沈少爷,高高瘦瘦,风度翩翩,一把折扇,上书“只爱美人”,俗不可耐,与他的长相极不相称。
“你是新来的?”沈少爷摇了摇扇子。
“是的。”语言毕恭毕敬。
“以前的那个不干了?”
“小的不知。”
“很有规矩嘛。”
“沈少爷过奖,这是应该的。”自己家以前的管家也是用这样的心态面对所有的人的吗?现在才知道仆人的心酸。
“美人还是要不规矩一点才好玩呀。”沈少爷从身后搂住语言的脖子,吓得他打了个冷战,身体僵直在原地。
“沈少爷这是干什么?”克制,要克制。勉强挤出僵硬难看的笑容。
“如你所见。”顺势轻轻吹了一口气,语言又打了个寒战。
“沈少爷大可以和姑娘们玩这样的游戏。”要冷静,要是惹火了谷主的客人,可能就要被杀掉了。
“本少爷只喜欢美人,不限于女人。”沈少爷笑得很邪恶。
“沈少爷说笑了。
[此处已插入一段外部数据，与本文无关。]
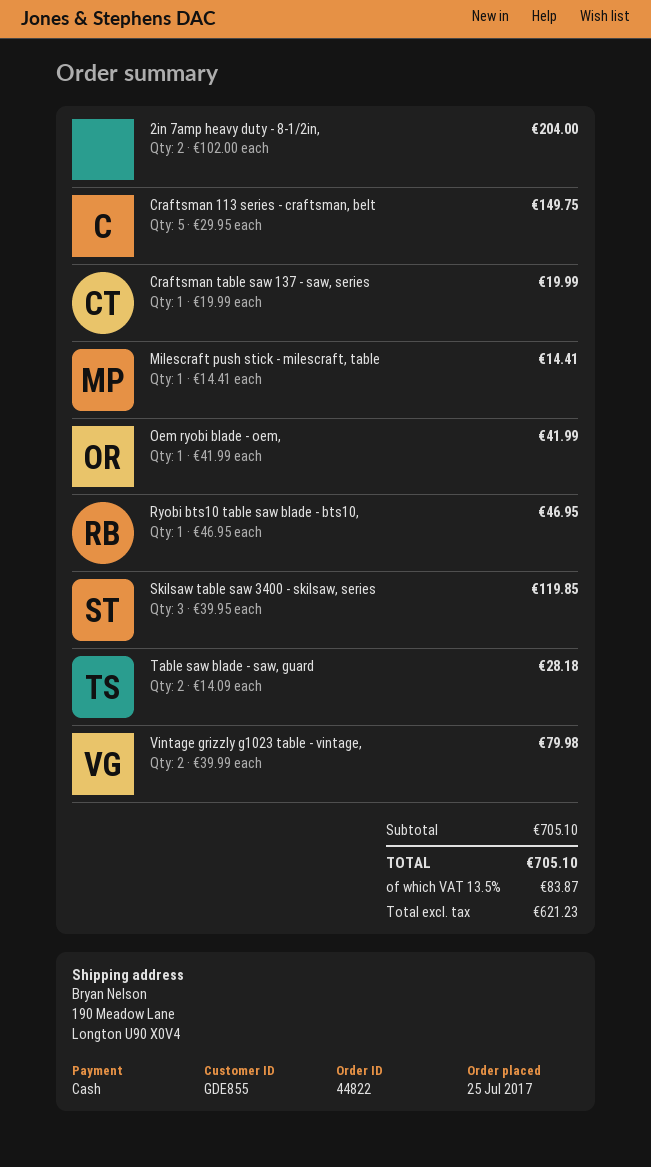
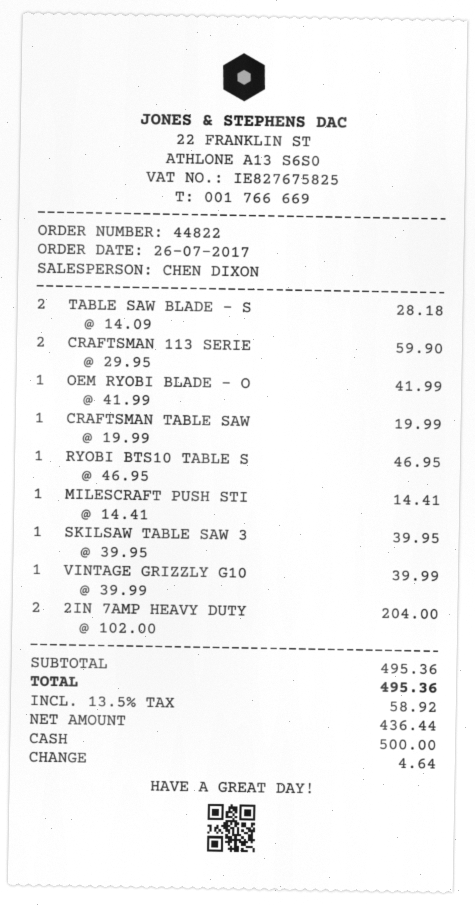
order date: 2017-07-25 -> 2017-07-26
Craftsman 113 series - craftsman, belt: 5 x 29.95 = 149.75 -> 2 x 29.95 = 59.90
Skilsaw table saw 3400 - skilsaw, series: 3 x 39.95 = 119.85 -> 1 x 39.95 = 39.95
Vintage grizzly g1023 table - vintage,: 2 x 39.99 = 79.98 -> 1 x 39.99 = 39.99
subtotal: 705.10 -> 495.36
net: 621.23 -> 436.44
tax: 13.5% = 83.87 -> 13.5% = 58.92
total: 705.10 -> 495.36

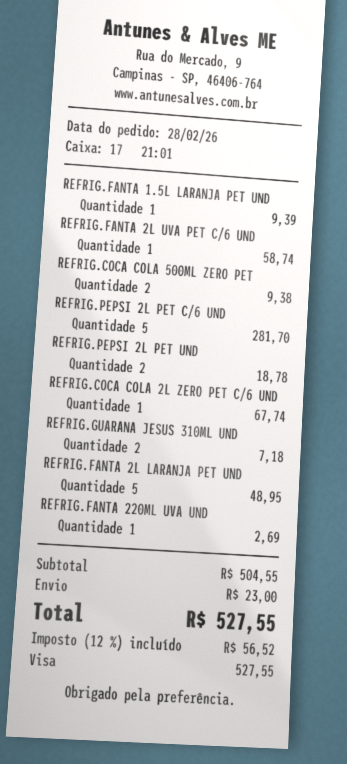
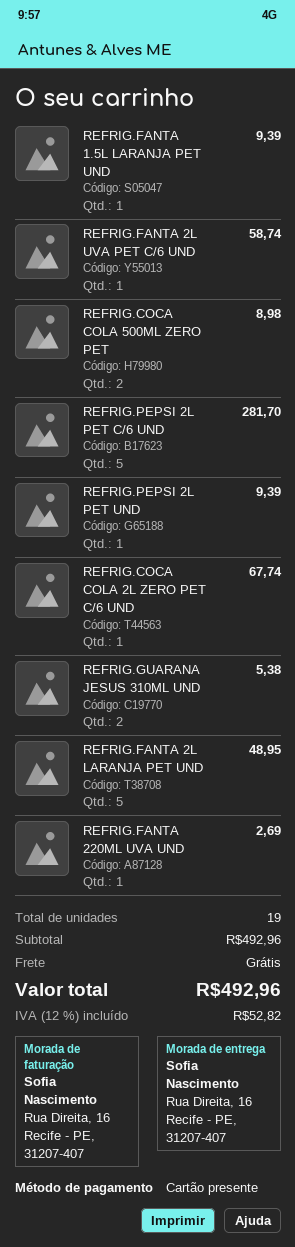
payment method: Visa -> gift card
REFRIG.COCA COLA 500ML ZERO PET: 2 for 9.38 -> 2 for 8.98
REFRIG.PEPSI 2L PET UND: 2 for 18.78 -> 1 for 9.39
REFRIG.GUARANA JESUS 310ML UND: 2 for 7.18 -> 2 for 5.38
subtotal: 504.55 -> 492.96
shipping: 23.00 -> 0.00
tax: 12% = 56.52 -> 12% = 52.82
total: 527.55 -> 492.96

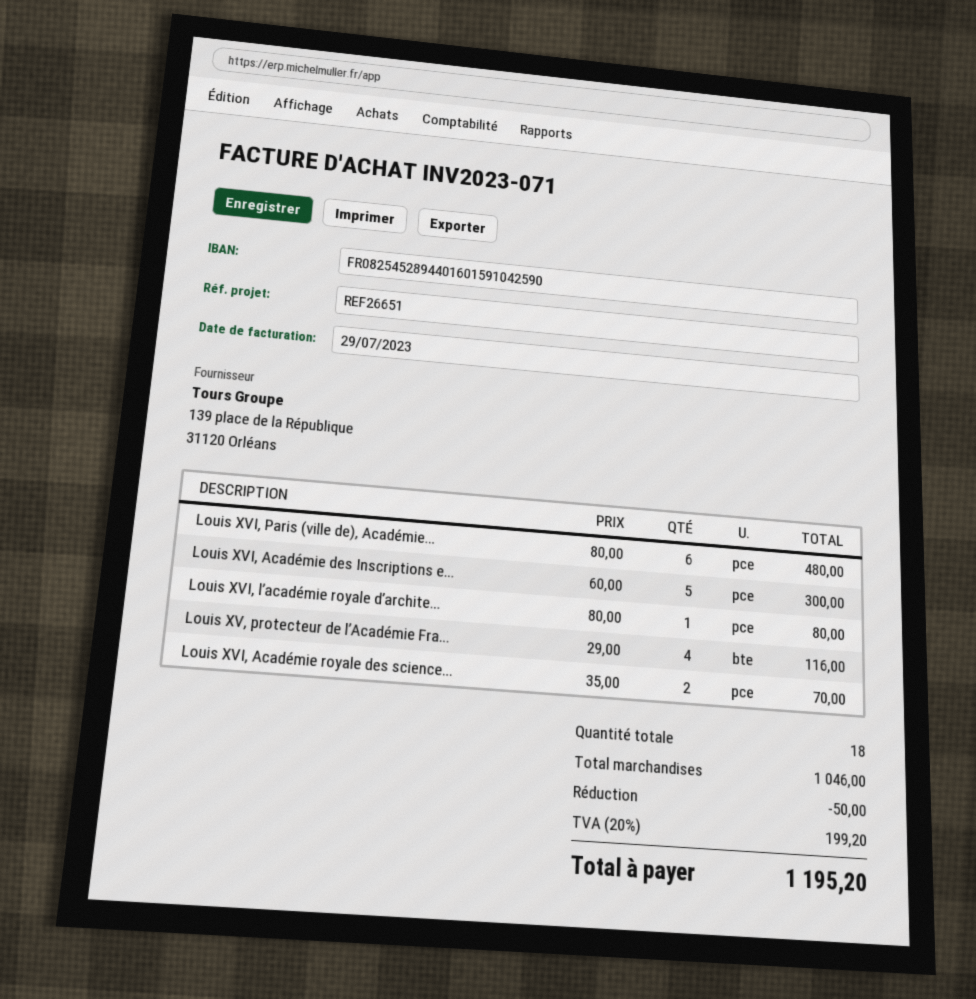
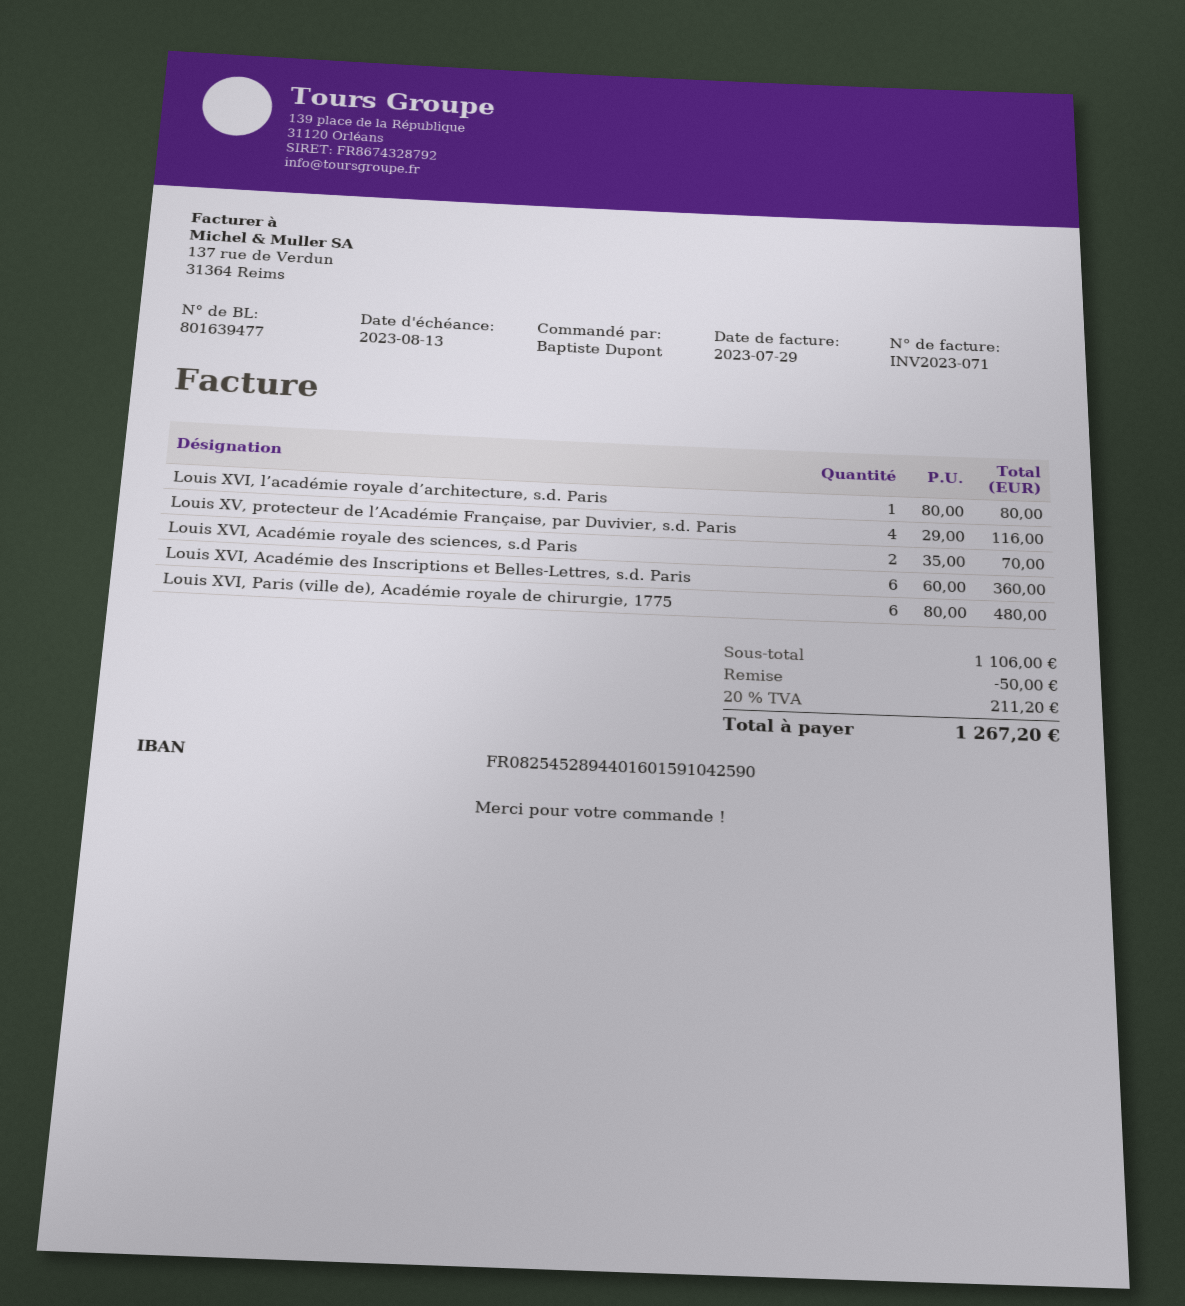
Louis XVI, Académie des Inscriptions e...: 5 x 60.00 = 300.00 -> 6 x 60.00 = 360.00
subtotal: 1046.00 -> 1106.00
tax: 20% = 199.20 -> 20% = 211.20
total: 1195.20 -> 1267.20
”怎么世界上还有这样的人,男人和男人怎么可能产生情愫,太荒谬了。
“沈少爷难道不是来找我的?”冰冷的声音从天而降。
“子夕,你这就不对了,怎么可以让这样的美人当传信呢?太浪费了。”沈少爷带着些许的玩世不恭,淡淡地撒娇。
“少废话,没事就快滚。”
“子夕真是一点也不可爱,浪费了这绝美的容颜。”沈少爷终于放开语言,跟着凌子夕优哉游哉地走了。
仅留下语言还愣在原地,心里还在发慌,要不是以前自己家里教育的好,恐怕当场就傻掉了,虽然落魄了几年,有些东西果然还是忘不掉的呀。
“沈游,你到底是来干什么的?”凌子夕坐到一张宽大的椅子上。
“办事,看美人。”沈游又开始摇动那把没品的扇子。
“我看你没打算办事吧。”凌子夕斜了他一眼。
“你这是在吃醋?我好高兴呀。”
“滚。”
“谢音晓的底细还没有完全查清,只知道他曾经被京城名家穆仁水收养,穆家颓败后,失踪了整整一年,两年前重返京城,很快登上了京城首富的宝座。”沈游说完继续摇扇子。
“这么说,他是怎么富起来的还不为人知?”
“是的,我怀疑他私吞了穆家的财产。”
“这个先放一边,他买通了官员拦我们的商路,勾结邪教与我们为敌,这个可不能原谅,至于他的底细,我不感兴趣。”
“切,说的也是,看来我们还得准备准备咯。”
“交给你办,没问题吧?”
“当然。如果我们胜利了,我要那个传信。”沈游一脸赖皮。
“那你得问绪。”
“哦?一绪什么时候有这种嗜好了?”
“你不如直接问他。”凌子夕直直的看向门口,一绪正悠闲地站在那边。
“呀,看来我来得很是时候呀,要不我的语言就被某人拐走了。”一绪微笑着走进屋内。
“那就是你的不对了,为什么发现了美人没有通知我?”沈游故意噘起自己的嘴,虽然可爱迷人,但是眼前的两人可不会欣赏。
“因为我对他有兴趣。”一绪随便找了椅子坐下。
“你有那种嗜好?”沈游有些吃惊,自己认识这家伙也不是一年两年的事了,他很少会对什么人感兴趣的。
“不要把什么人都想成你那样。”
“我怎么了?”
“变态的。”
“一绪好坏,子夕都把你宠坏了。”沈游娇声娇气地叫着,凌子夕差点没站起来抽他。
“夕,语言来叫你的时候,你在干什么?”一绪看了一眼凌子夕。
“没干什么。”凌子夕面无表情。
“我记得那个时侯,你应该在睡觉。”一绪瞥了他一眼。
“那你是明知故问咯?”凌子夕挑了挑眉。
“他叫醒你了没?”
“你说呢?”
“狡猾的狐狸,我敢说他用手指捅你的。”
“他有那个胆量么?”
“谁知道呢?”
“刚刚子夕从我手中救下了那只小羔羊。”沈游也来插上一脚。
“呀,那么,夕是为了什么呢?”
“谁知道。”凌子夕头一歪。虽然事情向很诡异的方向发展,但凌子夕无疑不是那种喜欢解释的人,即使一绪说他对那小乞丐一见钟情,他也不会多做解释,他就是这种人。当然,一绪对他的了解也不只是皮毛,不解释也是一样的。
屋内一片安静,在某种程度上,这个屋子里的人都非常人,凌子夕虽然平时话少,但是在这两个损友同时出现的时候便会自动切换模式,南宫一绪平时虽然温柔,但是不定时的会出现令人难以捉摸的恶趣味,沈游可从不省油,对于美人的追求是没有极限的,但是有两个人他从不会打主意,也就是说,我们的可怜的语言就像一只小宠物,陷入了可怜的境地,问题是:他自己什么也不知道。